We've had a TDV8 in the family for 4 years now and it's been great. Economy isn't amazing at around 25-28mpg depending on driving style but could be worse

I know they haven't been mentioned but I've also driven the Q7 and X5 which drive more like normal cars which some prefer but they feel a bit more clinical than the Sport

It's had some issues like worn bushes up front but they were replaced under warranty as they only lasted about 20k

We've got the Pirelli Scorpion all weather tyres on (were standard back then but not sure what they come with now) and they have never let us down and come in particularly handy for the annual winter road trip to the Alps

Had an XC90 before which was quiet and smooth but lacked steering feel. I've also driven a full fat Range Rover which was nice but a bit more top heavy then the Sport. Plus I prefer the driving position of the Sport but it comes down to personal taste I guess


----------



## Leemack (Mar 6, 2009)

I've had an X5 and thats a no no for me. Had the 6ltre V12 Q7 for 2 weeks and although the engine was a beast, didn't like the car as a whole package.


----------



## npinks (Feb 25, 2008)

Showshine said:


> I really want one now. The winter weather would be a doddle.
> 
> Last year we got a brand spanking Mercedes e350 coupe. Couldn't drive the bloody thing with any more than a dusting of snow (Back end useless)
> This time we need a 4x4 and i want a RRS


Better move quickly as the 1st flutter of snow and the prices will hold firm on 2nd hand one, but it may have an effect on new discounts too

The RRS forum has a sponsor might be able to sort you out a good deal, he did me, and it was well worth the drive down from Leeds and back to collect it for me, i know one chap who drives down from Stirling , Scotland to collect his cars from them, I think his on his 4th now with his new Evoque his just got.


----------



## Beancounter (Aug 31, 2006)

Not an owner here, but have had exactly the same thoughts recently, so much so we were in a LR dealership the other weekend (Originally to look at the Evoque, but got sidetracked by an RRS they had in there).

I've since looked at:
Q5 - Nice, but personally feel its not 'special' enough for the money 
Evoque - again, nice but too small for us
Q7 - Too big for the Mrs
X5 - Never really been a fan of them, I like the new shape, but just not my cup of tea.
.................and I keep coming back to a TDV6 RRS:argie: 

I say do it:thumb:


----------



## Beancounter (Aug 31, 2006)

npinks said:


> The RRS forum has a sponsor might be able to sort you out a good deal, he did me, and it was well worth the drive down from Leeds and back to collect it for me, i know one chap who drives down from Stirling , Scotland to collect his cars from them, I think his on his 4th now with his new Evoque his just got.

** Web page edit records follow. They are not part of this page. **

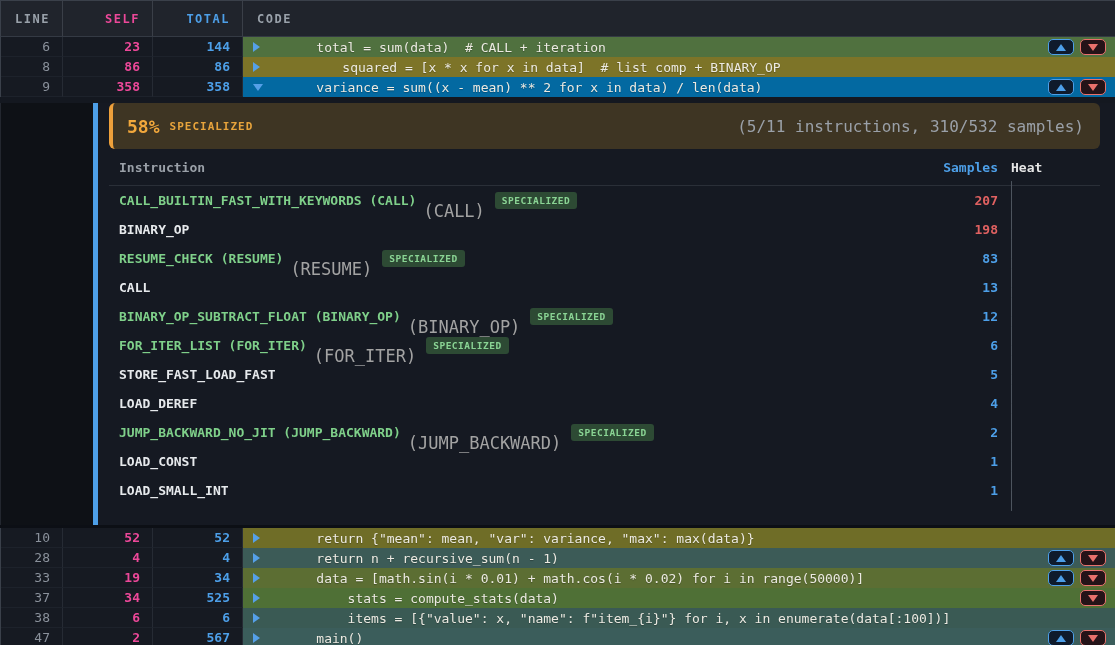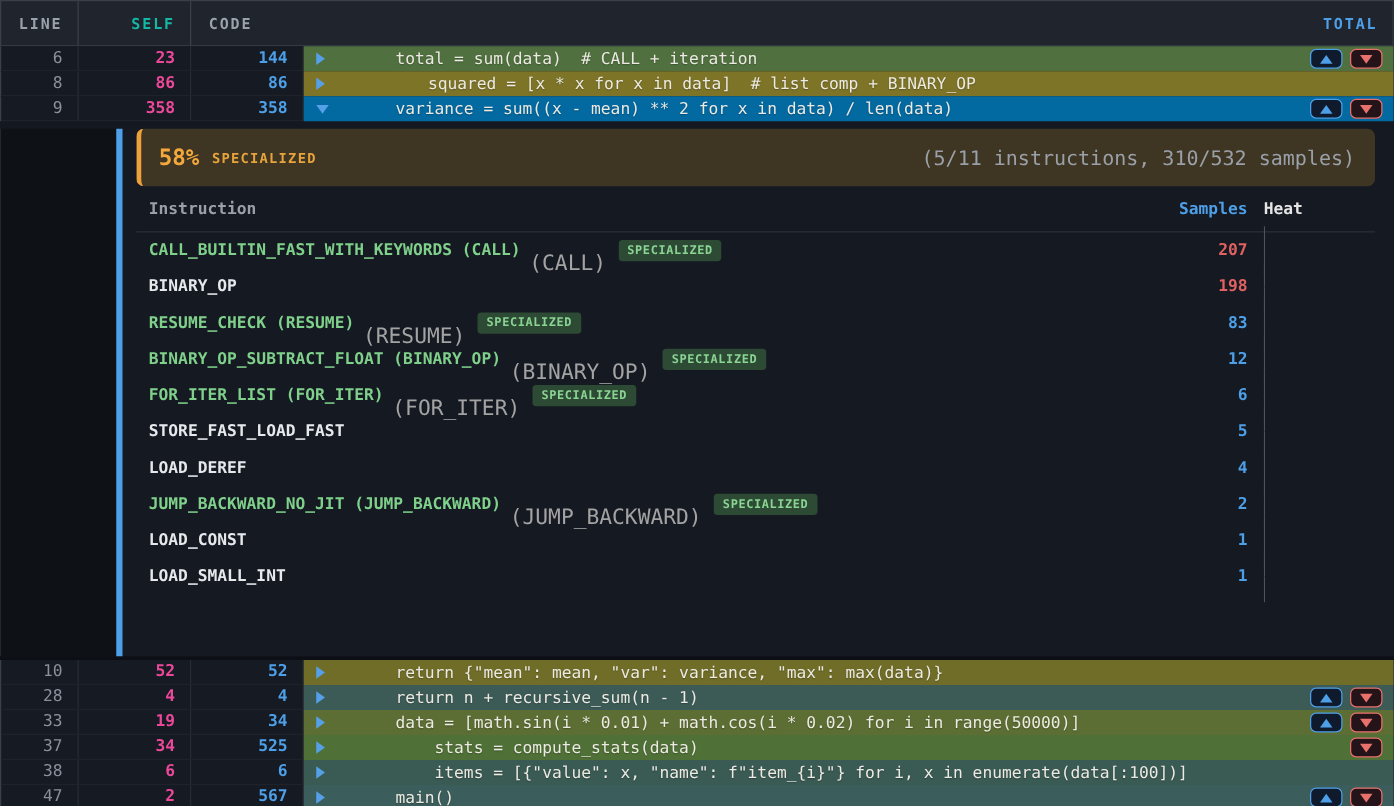"SELF" .thead .h-self { color: #14b8a6 -> #ec4899 }
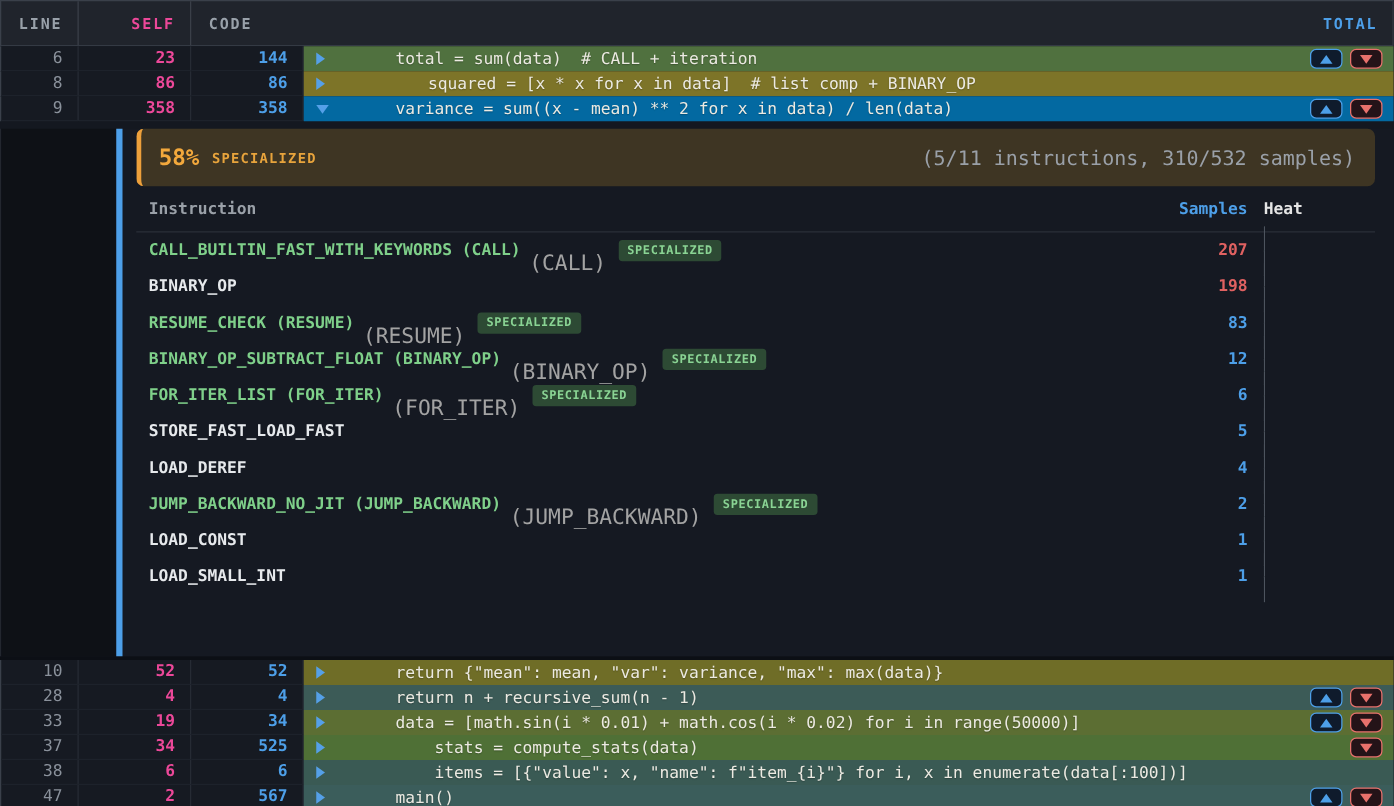"CODE" div.cell { order: before "TOTAL" -> after "TOTAL" }
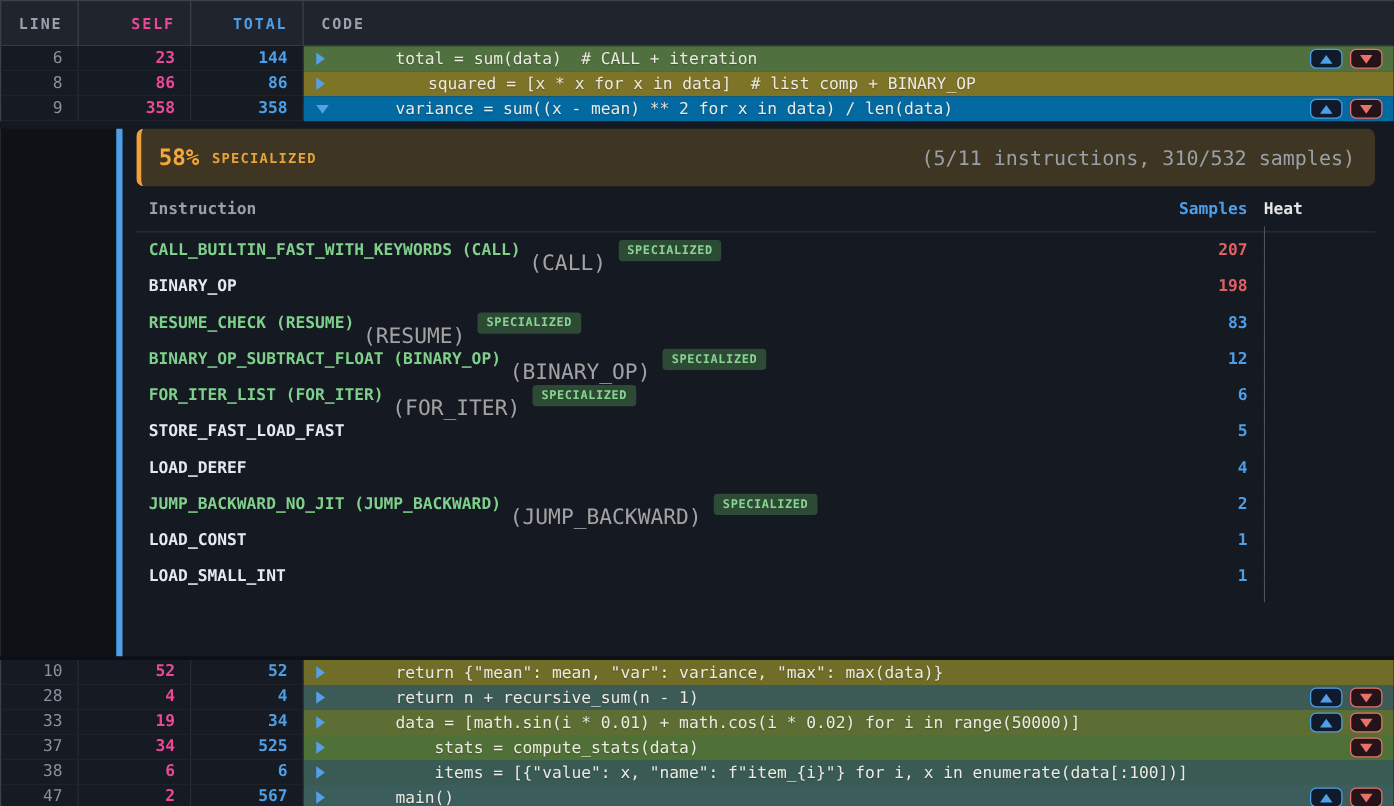"CALL" div.irow { html: none -> <div> <span> <span>CALL</span> </span> <span>13</span> <span><span><i></i></span></span> </div> }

Would you mind PM'ing me the details please 

Edit: I 'see' them:lol:. Was in another one of their network the other week.


----------



## Leemack (Mar 6, 2009)

Cheers for the comments

The contact on RRS.co.uk looks good


----------



## Beancounter (Aug 31, 2006)

Showshine said:


> Cheers for the comments
> 
> The contact on *RRS.co.uk* looks good


....you mean rrsport.co.uk ?


----------



## Leemack (Mar 6, 2009)

That one.

It's in my favourites so i never type it in


----------



## Beancounter (Aug 31, 2006)

Showshine said:


> That one.
> 
> It's in my favourites so i never type it in


Just joined up so it's in mine too, now


----------



## Beancounter (Aug 31, 2006)

Well, I did it!
Next week I take delivery of a MY2012 RR Sport SDV6 in HSE guise (metallic black with ivory leather). 
I can't wait


----------



## Buck (Jan 16, 2008)

Showshine said:


> Ok so I want one.
> 
> Thinking of ordering one for March 12 plates. Always wanted a 911 and will one day but we have to be practical for a couple of years.
> The Mrs wants to get rid of the Mini and have an Evoque but I want a RRS.
> ...


One of my bosses has a Discovery (Top Spec model - but not sure what thats called in LR world!) and his car was in for some work so he had a RR Sport for a couple of weeks and he was really unimpressed with it - not as nice inside and the "presence" in the car park was a lot less - mind you it was grey - not the best colour for the RR Sport.


----------



## SarahAnn (Apr 6, 2011)

Beancounter said:


> Well, I did it!
> Next week I take delivery of a MY2012 RR Sport SDV6 in HSE guise (metallic black with ivory leather).
> I can't wait


How exciting. We will expect photos!!


----------



## Beancounter (Aug 31, 2006)

Yes, will do!
3 sleeps to go.....


----------



## Leemack (Mar 6, 2009)

3 sleeps that will last a lifetime

Looking forward to the pics mate


----------



## Colt Man (Dec 3, 2008)

dew1911 said:


> RaRo, but get a full fat version. The Sport is only a Discovery 3 in a fancy frock...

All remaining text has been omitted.